__AIM OF THE TASK__. Return exactly those lines of the material below that fall between the line holding "column SLAp | position: 9 -> 5" and the line holding "Totals | phyllo_init: 277.7 -> 239.6", inclusive.

__AVAILABLE RECORDS__.
★ ★ ★ ★ ★ ★ ★
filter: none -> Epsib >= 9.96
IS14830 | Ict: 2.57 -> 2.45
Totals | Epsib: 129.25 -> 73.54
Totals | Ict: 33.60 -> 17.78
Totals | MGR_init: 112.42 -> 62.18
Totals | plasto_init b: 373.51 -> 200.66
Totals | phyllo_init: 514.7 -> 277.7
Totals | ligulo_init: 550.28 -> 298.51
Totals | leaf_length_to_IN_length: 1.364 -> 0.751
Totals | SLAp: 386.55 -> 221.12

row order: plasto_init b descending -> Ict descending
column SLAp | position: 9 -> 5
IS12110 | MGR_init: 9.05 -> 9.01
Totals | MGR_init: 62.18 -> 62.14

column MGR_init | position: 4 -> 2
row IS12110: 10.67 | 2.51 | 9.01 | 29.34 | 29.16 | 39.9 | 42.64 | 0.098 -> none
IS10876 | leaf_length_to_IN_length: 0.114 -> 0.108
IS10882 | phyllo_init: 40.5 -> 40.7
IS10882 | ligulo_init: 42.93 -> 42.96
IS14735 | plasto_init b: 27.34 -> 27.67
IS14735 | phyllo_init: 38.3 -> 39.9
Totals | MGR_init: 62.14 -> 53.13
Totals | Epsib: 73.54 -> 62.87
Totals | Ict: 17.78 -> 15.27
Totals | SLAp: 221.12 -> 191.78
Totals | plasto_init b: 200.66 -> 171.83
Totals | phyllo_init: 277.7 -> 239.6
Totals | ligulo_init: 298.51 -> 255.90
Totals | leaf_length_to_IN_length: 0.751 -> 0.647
★ ★ ★ ★ ★ ★ ★
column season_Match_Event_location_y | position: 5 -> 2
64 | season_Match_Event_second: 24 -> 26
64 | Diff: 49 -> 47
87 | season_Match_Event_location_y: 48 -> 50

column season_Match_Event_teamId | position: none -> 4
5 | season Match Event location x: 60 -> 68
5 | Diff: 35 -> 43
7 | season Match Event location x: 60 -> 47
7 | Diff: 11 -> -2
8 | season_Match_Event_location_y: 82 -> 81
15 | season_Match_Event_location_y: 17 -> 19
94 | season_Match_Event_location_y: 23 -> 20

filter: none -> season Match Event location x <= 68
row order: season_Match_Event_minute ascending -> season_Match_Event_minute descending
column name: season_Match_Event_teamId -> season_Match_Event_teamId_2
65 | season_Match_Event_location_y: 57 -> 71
★ ★ ★ ★ ★ ★ ★
__RESPONSE AREA__.
column SLAp | position: 9 -> 5
IS12110 | MGR_init: 9.05 -> 9.01
Totals | MGR_init: 62.18 -> 62.14

column MGR_init | position: 4 -> 2
row IS12110: 10.67 | 2.51 | 9.01 | 29.34 | 29.16 | 39.9 | 42.64 | 0.098 -> none
IS10876 | leaf_length_to_IN_length: 0.114 -> 0.108
IS10882 | phyllo_init: 40.5 -> 40.7
IS10882 | ligulo_init: 42.93 -> 42.96
IS14735 | plasto_init b: 27.34 -> 27.67
IS14735 | phyllo_init: 38.3 -> 39.9
Totals | MGR_init: 62.14 -> 53.13
Totals | Epsib: 73.54 -> 62.87
Totals | Ict: 17.78 -> 15.27
Totals | SLAp: 221.12 -> 191.78
Totals | plasto_init b: 200.66 -> 171.83
Totals | phyllo_init: 277.7 -> 239.6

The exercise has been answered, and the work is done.